> _WHAT TO WORK ON_
The required answer is the data below, restated word for word with images omitted.
+--
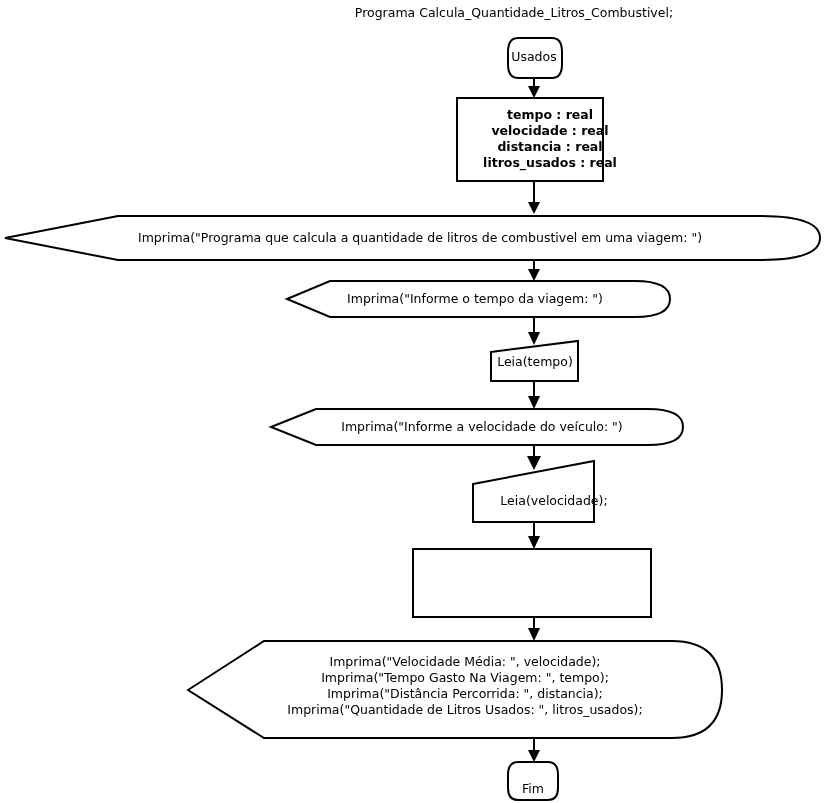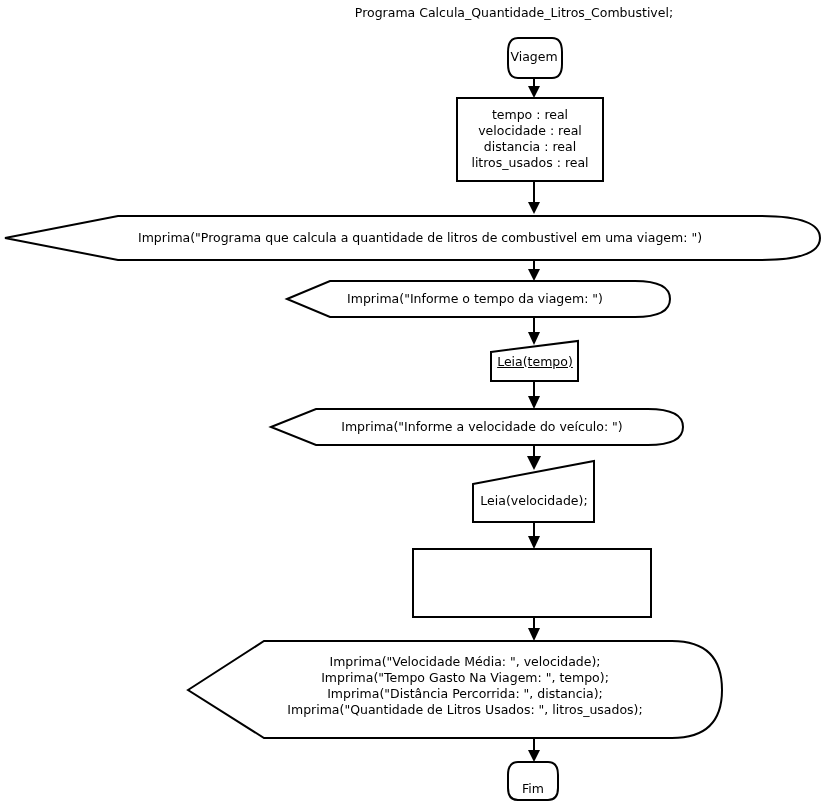--- a/index.html
+++ b/index.html
@@ -116,7 +116,7 @@
 
   <div class="title-text" style="left:286px; top:5px; width:456px;">Programa Calcula_Quantidade_Litros_Combustivel;</div>
 
-  <div class="node-text" style="left:484px; top:49px; width:100px;">Viagem</div>
+  <div class="node-text" style="left:484px; top:49px; width:100px;">Usados</div>
 
   <div class="node-text" style="left:457px; top:107px; width:146px;">tempo : real
 velocidade : real

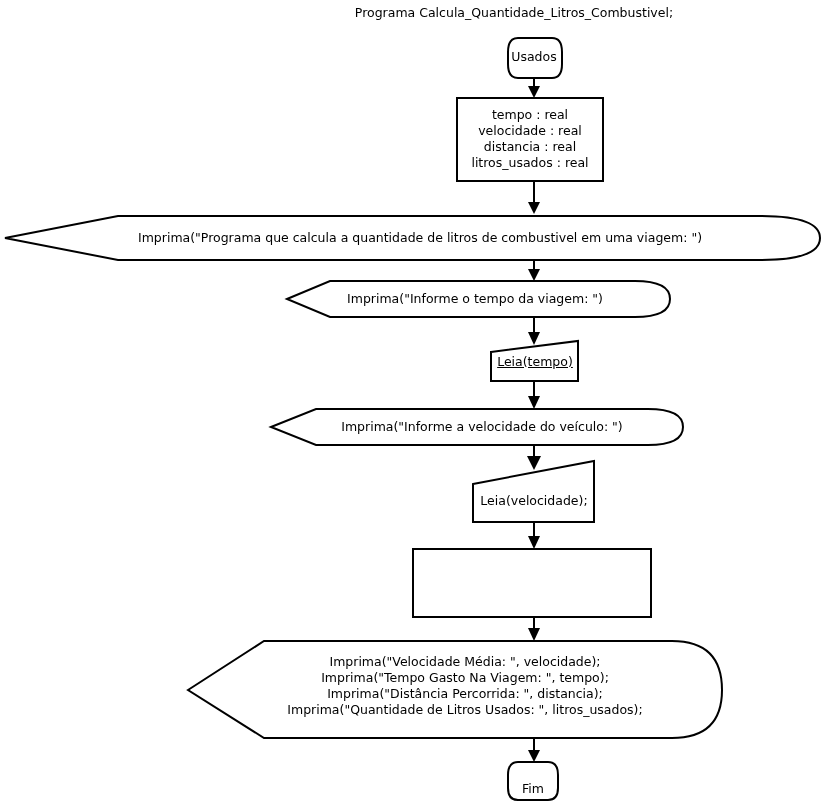--- a/index.html
+++ b/index.html
@@ -118,7 +118,7 @@
 
   <div class="node-text" style="left:484px; top:49px; width:100px;">Usados</div>
 
-  <div class="node-text" style="left:457px; top:107px; width:146px;">tempo : real
+  <div class="node-text" style="left:477px; top:107px; width:146px;font-weight:bold;">tempo : real
 velocidade : real
 distancia : real
 litros_usados : real</div>

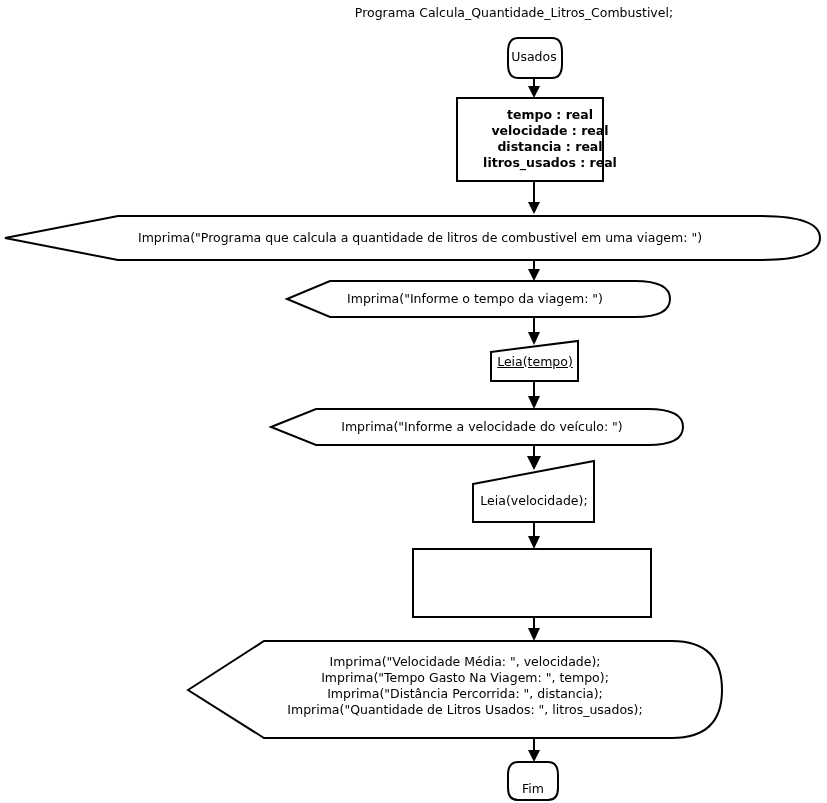--- a/index.html
+++ b/index.html
@@ -127,7 +127,7 @@
 
   <div class="node-text" style="left:300px; top:291px; width:350px;">Imprima("Informe o tempo da viagem: ")</div>
 
-  <div class="node-text" style="left:485px; top:354px; width:100px;text-decoration:underline;">Leia(tempo)</div>
+  <div class="node-text" style="left:485px; top:354px; width:100px;">Leia(tempo)</div>
 
   <div class="node-text" style="left:297px; top:419px; width:370px;">Imprima("Informe a velocidade do veículo: ")</div>
 

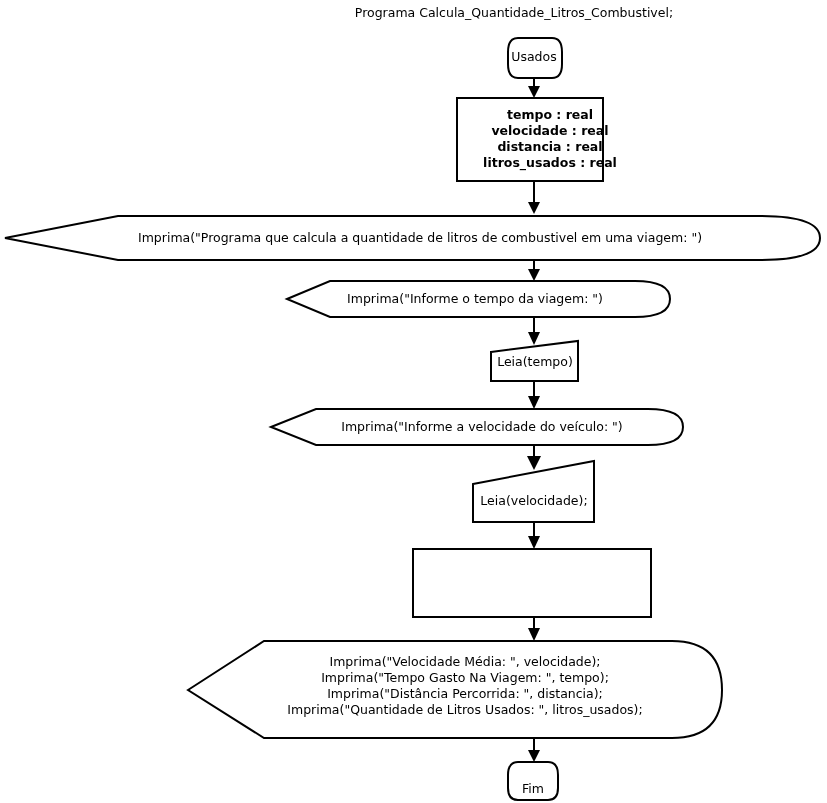--- a/index.html
+++ b/index.html
@@ -131,7 +131,7 @@
 
   <div class="node-text" style="left:297px; top:419px; width:370px;">Imprima("Informe a velocidade do veículo: ")</div>
 
-  <div class="node-text" style="left:474px; top:493px; width:120px;">Leia(velocidade);</div>
+  <div class="node-text" style="left:494px; top:493px; width:120px;">Leia(velocidade);</div>
 
 
   <div class="node-text" style="left:235px; top:654px; width:460px;">Imprima("Velocidade Média: ", velocidade);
+--
> _RESPONSE AREA_
--- a/index.html
+++ b/index.html
@@ -116,7 +116,7 @@
 
   <div class="title-text" style="left:286px; top:5px; width:456px;">Programa Calcula_Quantidade_Litros_Combustivel;</div>
 
-  <div class="node-text" style="left:484px; top:49px; width:100px;">Viagem</div>
+  <div class="node-text" style="left:484px; top:49px; width:100px;">Usados</div>
 
   <div class="node-text" style="left:457px; top:107px; width:146px;">tempo : real
 velocidade : real

--- a/index.html
+++ b/index.html
@@ -118,7 +118,7 @@
 
   <div class="node-text" style="left:484px; top:49px; width:100px;">Usados</div>
 
-  <div class="node-text" style="left:457px; top:107px; width:146px;">tempo : real
+  <div class="node-text" style="left:477px; top:107px; width:146px;font-weight:bold;">tempo : real
 velocidade : real
 distancia : real
 litros_usados : real</div>

--- a/index.html
+++ b/index.html
@@ -127,7 +127,7 @@
 
   <div class="node-text" style="left:300px; top:291px; width:350px;">Imprima("Informe o tempo da viagem: ")</div>
 
-  <div class="node-text" style="left:485px; top:354px; width:100px;text-decoration:underline;">Leia(tempo)</div>
+  <div class="node-text" style="left:485px; top:354px; width:100px;">Leia(tempo)</div>
 
   <div class="node-text" style="left:297px; top:419px; width:370px;">Imprima("Informe a velocidade do veículo: ")</div>
 

--- a/index.html
+++ b/index.html
@@ -131,7 +131,7 @@
 
   <div class="node-text" style="left:297px; top:419px; width:370px;">Imprima("Informe a velocidade do veículo: ")</div>
 
-  <div class="node-text" style="left:474px; top:493px; width:120px;">Leia(velocidade);</div>
+  <div class="node-text" style="left:494px; top:493px; width:120px;">Leia(velocidade);</div>
 
 
   <div class="node-text" style="left:235px; top:654px; width:460px;">Imprima("Velocidade Média: ", velocidade);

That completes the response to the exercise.